If you can learn to calm that voice, to push it aside – gently or it will fight back – and focus on nothing, amazing things begin to happen. A clear and empty head is, contrary to what we typically think of empty-heads, quite productive. If you can master the voice and invite silence into your head that is when you begin to hear. But it’s not a voice you hear, it’s more of an awareness that is awakened. (Wow! Don’t I sound all enlightened and stuff?) However, I have spent years finding silence and noticing this awakening. Although one of the rules of silence is to not set out to learn anything from it. If you are waiting for what comes, very often nothing will.
Here is what I suggest: Give it a try. Find a place where you can discover some quiet. Hey! Don’t start with me about why you can’t. I have five children, a husband, 3 dogs, 2 cats, 2 rabbits, a hamster, a toad and 2 neighbors who hate us and I can find silence.

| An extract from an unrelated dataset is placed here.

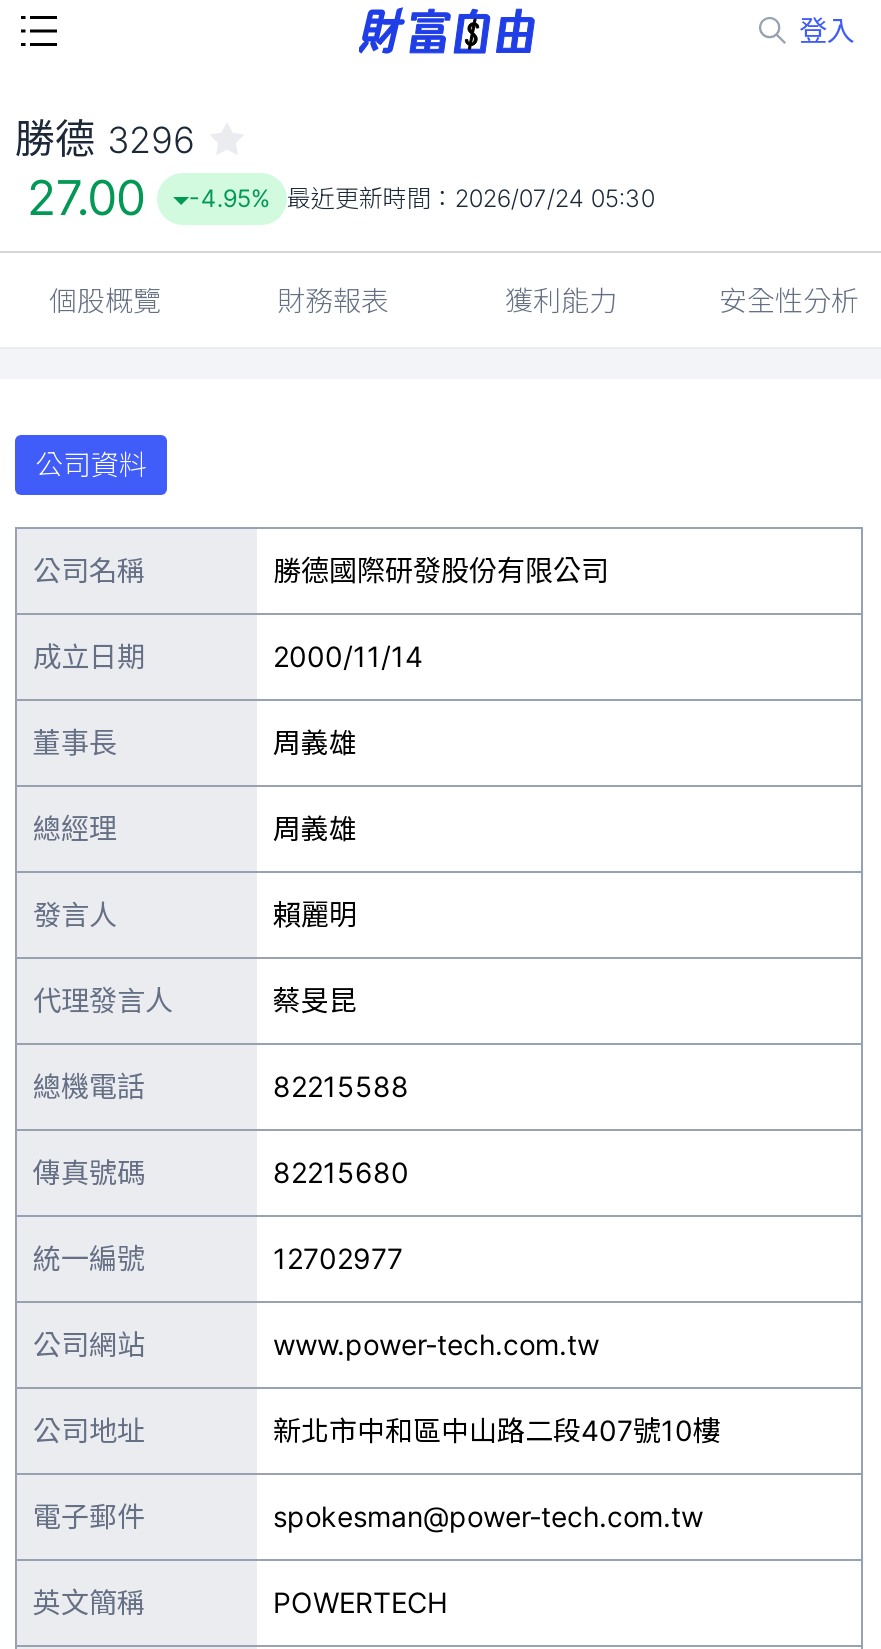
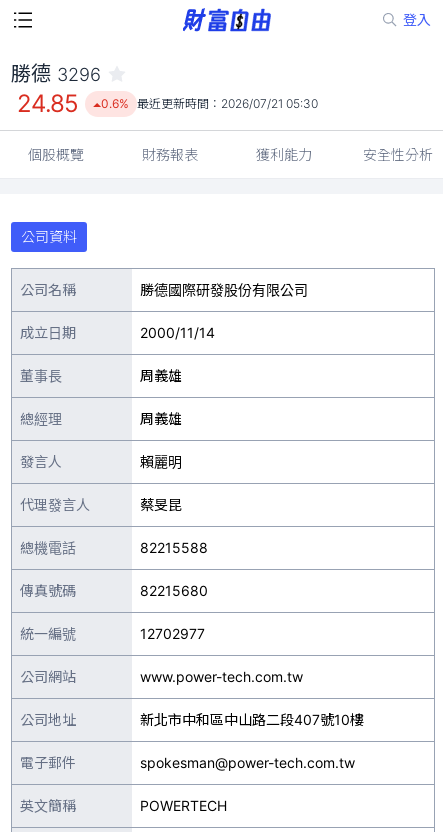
[27,169,145,227] 27.00 -> [17,89,79,118] 24.85
[189,183,655,213] -4.95% 最近更新時間：2026/07/24 05:30 -> [101,96,318,111] 0.6% 最近更新時間：2026/07/21 05:30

Granted, I usually have to get in my car and drive away from all of that in order to find it, but I can find it. And yes, I managed to find it when my kiddos were younger, too, not just now that they are old enough to understand the look I get when I need a quiet place!
So get out there and find a quiet spot. It doesn’t have to be in the mountains, on the beach or near a brook, although for some people the landscape can be helpful. You do not have to strike a pose and make “owmmmm” sounds. You simply have to sit quietly, breath slow and easy, and disallow the narrative to take over. That is the most difficult part because once you become quiet your mind becomes ultra productive. It can be tempting to follow one or two of those productive thoughts to see where it takes you. Keep in mind that the point is not to be productive, it is to be silent.
Remember: The point is not to be productive.
There is a power in silence that you will not find elsewhere. And I’m quite certain that those of you who know me are thinking, “Maybe so, but how would you know?” because I am typically quite a chatterbox and am skilled at shattering any silence. But seriously, answers come to you when you are quiet. Strength builds in your soul, and you connect with something… the universe, maybe… I’m sounding all Buddha-ish again, but that’s okay. Silence is so worth it.
Here are a few steps to try:
1. Find a quiet place.
2. Calm the narrative but don’t beat it over the head. Simply invite it to be quiet.
3. Be open to what comes but refrain from following any thought or idea that entices you.
4. Create a mantra. This is typically one word that you will repeat to yourself so the little voice has something to do besides bother you with mindless chatter. Use a word of your choice, something like peace, hope, love, silence or another word that calms you. When you notice the voice beginning to ramble again, find your mantra and slowly repeat it to yourself and allow nothing else to enter your thoughts.
5. Finally, give this a genuine effort. It is not something you can do in one or two attempts. It takes time – a lot of time – to become skilled at quieting your mind. When I first started I would sit quietly for 30-60 seconds and feel like it was a waste of time because the thoughts would continue to flow. Eventually I could do it for longer periods. At the end of six months I could sit in silence for more than an hour and I would actually crave it. Then I learned to find that silent space in very noisy places, like at a football game or in a mall. It was really cool. The silence became something I carried with me.
Give it a shot, a few minutes to begin with and build from there. Quiet the narrative and listen to the silence. Let me know how it goes!